Call Aunt Toe-May-Toe

My brother’s got a new phone with a hands-free device for his car.  He’s got different phone numbers set up to dial according to his voice commands, like “call Miss Mary” or “call the Dairy Maid.”  According to my brother, the device has a tough time with “call Aunt Tomato” and it always questions him.

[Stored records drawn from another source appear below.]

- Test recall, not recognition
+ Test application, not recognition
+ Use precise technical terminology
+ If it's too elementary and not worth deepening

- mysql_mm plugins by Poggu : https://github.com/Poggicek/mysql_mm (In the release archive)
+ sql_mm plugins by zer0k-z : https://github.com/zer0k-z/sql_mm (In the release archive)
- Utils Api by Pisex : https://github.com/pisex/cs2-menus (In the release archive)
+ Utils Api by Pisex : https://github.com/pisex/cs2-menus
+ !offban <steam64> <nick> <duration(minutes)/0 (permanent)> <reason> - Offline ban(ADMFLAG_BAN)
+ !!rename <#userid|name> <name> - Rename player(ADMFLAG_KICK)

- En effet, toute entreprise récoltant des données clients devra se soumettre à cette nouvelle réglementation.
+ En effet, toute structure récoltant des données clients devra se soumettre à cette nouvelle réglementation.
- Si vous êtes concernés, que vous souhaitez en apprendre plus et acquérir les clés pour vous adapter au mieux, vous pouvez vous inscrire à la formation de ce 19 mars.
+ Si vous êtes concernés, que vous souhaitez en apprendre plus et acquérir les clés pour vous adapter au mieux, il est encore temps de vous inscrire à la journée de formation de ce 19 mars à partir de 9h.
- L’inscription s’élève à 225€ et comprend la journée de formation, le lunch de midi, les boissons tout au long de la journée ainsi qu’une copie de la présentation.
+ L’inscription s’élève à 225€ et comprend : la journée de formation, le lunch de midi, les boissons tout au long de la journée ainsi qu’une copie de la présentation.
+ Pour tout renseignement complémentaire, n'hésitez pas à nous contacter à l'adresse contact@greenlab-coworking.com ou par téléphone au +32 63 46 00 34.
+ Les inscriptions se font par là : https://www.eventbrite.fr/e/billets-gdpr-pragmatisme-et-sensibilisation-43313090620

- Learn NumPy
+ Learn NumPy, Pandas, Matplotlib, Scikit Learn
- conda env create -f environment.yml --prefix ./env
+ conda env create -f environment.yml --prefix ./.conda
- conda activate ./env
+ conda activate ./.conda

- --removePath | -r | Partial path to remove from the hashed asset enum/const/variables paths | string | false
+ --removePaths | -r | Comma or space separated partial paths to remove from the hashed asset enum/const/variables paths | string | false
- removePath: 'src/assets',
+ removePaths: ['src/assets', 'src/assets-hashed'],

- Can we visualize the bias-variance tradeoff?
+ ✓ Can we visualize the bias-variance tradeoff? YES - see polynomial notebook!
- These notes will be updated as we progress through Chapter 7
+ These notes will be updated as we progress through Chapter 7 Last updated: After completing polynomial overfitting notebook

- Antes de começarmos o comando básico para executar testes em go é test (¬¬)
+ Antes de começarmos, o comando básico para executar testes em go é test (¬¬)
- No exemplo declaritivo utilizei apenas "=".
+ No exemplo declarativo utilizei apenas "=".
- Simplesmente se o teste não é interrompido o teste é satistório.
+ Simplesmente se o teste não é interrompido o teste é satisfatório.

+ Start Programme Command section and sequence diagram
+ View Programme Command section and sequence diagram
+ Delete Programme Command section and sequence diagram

“Call for your aunt’s tee time?”

He gets a kick every time it happens and he’ll tell me how he has to correct the device by saying

“Call Aunt Toe-May-Toe.”

It’s a crazy first world problem.

Aunt Tomato made a whirlwind trip to Lisbon Falls on Tuesday night for a Moxie Festival meeting.  After I left the meeting, I drove around town to check out my gardens; spring was busting out all over.  Tulips were popping in the Redemption Garden and in the Surprise Garden.  Over at Uncle Bob’s, the 4 inch high pea plants were reaching towards the trellis and standing dangerously close to O’Pa’s rhubarb.  Uncle Bob will have something to say, no doubt.  My rain barrels were out and full (thank you, Uncle Bob) and my lettuce mix is two weeks away from early eating.

Scooting the Jeep behind the barn and avoiding a pea shoot out with Uncle Bob, I zipped over to my parent’s house for a bite to eat before I hit the long road back to The Coop.  I got caught up on the hometown news; my mother told me her farm share at Little Ridge Farm was starting this week.  Then my mother said “Uncle Bob asked if you were going to bring your tomatoes up this weekend.”

Someone is always asking about my tomato plants.

A few weeks ago, Reggie Black asked me if I’d ever heard of using dog kibble as a fertilizer for potted tomatoes and would I consider using it for my garden tomatoes.  He told me an amazing story of an Italian gardener who had grown lush and productive tomatoes by mixing Gravy Train dog food into the potting mix.

At least I think that’s what he said.

I had never heard of such a thing and I can only imagine what Uncle Bob would say if I brought a bag of dog food with me to plant my tomatoes.  We’ll see, Reggie.  All I know right now is that if Uncle Bob is asking about my tomato plants, that means he’s been monitoring the weather and he thinks it’s “go time.”  To say my tomato plants were ready for planting was an understatement.

Once again, I started my seedlings too early and I’ve got a table full of circus freak plants.

Sometimes, I wonder how I dare to call myself Aunt Tomato.  Of course, I could always just call myself Aunt Tee Time…

This entry was posted in Dear Aunt Tomato, Home, Water and tagged , , , , , . Bookmark the permalink.

2 Responses to Call Aunt Toe-May-Toe

  1. Loosehead Prop says:

    Not just lush and bountiful, he’d turned them into perennials with 1/3 garden soil, 1/3 compost, 1/3 kibbles and bits (not Gravy Train). In pots. Tomatoes that produced nearly year round. Listen for yourself here (it’s in the second half of the show):

    Just repeating what I heard. We’ll see how my one pot does.

Comments are closed.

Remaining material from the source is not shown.